TASK INSTRUCTIONS -
If a line in the listing contains "with", copy it out whole.

SUPPLIED MATERIAL -

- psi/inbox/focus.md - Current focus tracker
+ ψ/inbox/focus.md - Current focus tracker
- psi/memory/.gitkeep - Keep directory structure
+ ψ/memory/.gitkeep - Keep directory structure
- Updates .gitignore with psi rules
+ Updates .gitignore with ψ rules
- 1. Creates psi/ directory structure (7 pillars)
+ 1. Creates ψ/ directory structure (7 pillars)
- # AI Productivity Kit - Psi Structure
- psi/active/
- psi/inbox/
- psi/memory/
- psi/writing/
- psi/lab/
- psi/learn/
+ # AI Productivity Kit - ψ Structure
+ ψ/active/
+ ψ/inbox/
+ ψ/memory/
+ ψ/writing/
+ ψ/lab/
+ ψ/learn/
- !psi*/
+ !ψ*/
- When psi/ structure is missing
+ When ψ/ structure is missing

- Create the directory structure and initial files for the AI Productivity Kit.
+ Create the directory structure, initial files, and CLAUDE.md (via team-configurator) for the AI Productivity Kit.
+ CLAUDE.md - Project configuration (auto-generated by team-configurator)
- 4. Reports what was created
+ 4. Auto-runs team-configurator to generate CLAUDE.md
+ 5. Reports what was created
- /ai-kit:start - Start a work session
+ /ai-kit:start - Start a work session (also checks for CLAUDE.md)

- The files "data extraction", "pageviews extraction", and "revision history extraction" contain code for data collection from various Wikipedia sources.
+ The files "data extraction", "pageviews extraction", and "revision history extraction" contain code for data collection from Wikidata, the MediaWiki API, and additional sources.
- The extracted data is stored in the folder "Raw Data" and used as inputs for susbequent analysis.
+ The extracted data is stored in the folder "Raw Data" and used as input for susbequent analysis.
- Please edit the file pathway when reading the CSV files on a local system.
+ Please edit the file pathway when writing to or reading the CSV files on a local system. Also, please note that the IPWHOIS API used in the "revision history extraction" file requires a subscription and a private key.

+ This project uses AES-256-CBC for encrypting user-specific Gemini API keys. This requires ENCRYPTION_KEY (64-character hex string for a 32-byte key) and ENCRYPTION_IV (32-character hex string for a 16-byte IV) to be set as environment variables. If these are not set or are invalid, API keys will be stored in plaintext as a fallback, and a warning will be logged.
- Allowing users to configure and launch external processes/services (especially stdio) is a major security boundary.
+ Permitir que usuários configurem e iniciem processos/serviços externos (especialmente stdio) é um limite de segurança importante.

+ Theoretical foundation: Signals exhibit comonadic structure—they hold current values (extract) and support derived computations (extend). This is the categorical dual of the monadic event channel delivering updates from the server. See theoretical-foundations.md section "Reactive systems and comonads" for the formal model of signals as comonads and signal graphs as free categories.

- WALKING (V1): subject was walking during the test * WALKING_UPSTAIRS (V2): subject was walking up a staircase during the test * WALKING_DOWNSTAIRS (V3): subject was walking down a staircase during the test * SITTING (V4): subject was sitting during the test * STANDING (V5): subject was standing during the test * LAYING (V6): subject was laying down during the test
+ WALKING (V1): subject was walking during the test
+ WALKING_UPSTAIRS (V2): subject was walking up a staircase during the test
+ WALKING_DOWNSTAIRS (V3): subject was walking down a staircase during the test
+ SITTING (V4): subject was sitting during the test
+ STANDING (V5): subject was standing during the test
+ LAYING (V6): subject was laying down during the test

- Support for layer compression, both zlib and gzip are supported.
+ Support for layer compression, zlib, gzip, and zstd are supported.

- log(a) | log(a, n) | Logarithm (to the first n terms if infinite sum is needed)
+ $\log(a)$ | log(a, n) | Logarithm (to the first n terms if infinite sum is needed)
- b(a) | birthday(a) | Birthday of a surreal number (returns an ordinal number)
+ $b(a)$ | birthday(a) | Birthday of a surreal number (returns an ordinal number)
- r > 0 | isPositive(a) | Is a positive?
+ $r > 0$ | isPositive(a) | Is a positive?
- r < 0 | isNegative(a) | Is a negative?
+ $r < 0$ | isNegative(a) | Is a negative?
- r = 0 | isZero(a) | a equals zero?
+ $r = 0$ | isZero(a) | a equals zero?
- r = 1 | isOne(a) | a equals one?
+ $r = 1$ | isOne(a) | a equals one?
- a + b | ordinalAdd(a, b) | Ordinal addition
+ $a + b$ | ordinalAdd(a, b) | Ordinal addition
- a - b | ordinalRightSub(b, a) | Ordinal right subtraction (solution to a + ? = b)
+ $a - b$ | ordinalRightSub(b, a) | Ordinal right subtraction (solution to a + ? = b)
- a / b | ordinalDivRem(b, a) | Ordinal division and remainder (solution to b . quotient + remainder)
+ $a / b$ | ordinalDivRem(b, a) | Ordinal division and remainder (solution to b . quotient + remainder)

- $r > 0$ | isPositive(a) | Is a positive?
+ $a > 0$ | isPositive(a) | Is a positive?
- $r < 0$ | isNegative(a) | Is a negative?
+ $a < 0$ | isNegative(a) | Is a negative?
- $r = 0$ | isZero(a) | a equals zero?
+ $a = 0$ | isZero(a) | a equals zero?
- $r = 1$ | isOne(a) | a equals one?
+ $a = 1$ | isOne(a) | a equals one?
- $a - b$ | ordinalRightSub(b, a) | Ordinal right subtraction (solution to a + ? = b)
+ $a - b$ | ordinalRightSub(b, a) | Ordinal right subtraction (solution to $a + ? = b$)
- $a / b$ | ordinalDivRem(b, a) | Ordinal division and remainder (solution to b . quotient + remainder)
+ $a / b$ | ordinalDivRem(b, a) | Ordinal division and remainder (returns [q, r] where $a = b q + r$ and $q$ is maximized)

SOLUTION FOR THIS TASK -
- Updates .gitignore with psi rules
+ Updates .gitignore with ψ rules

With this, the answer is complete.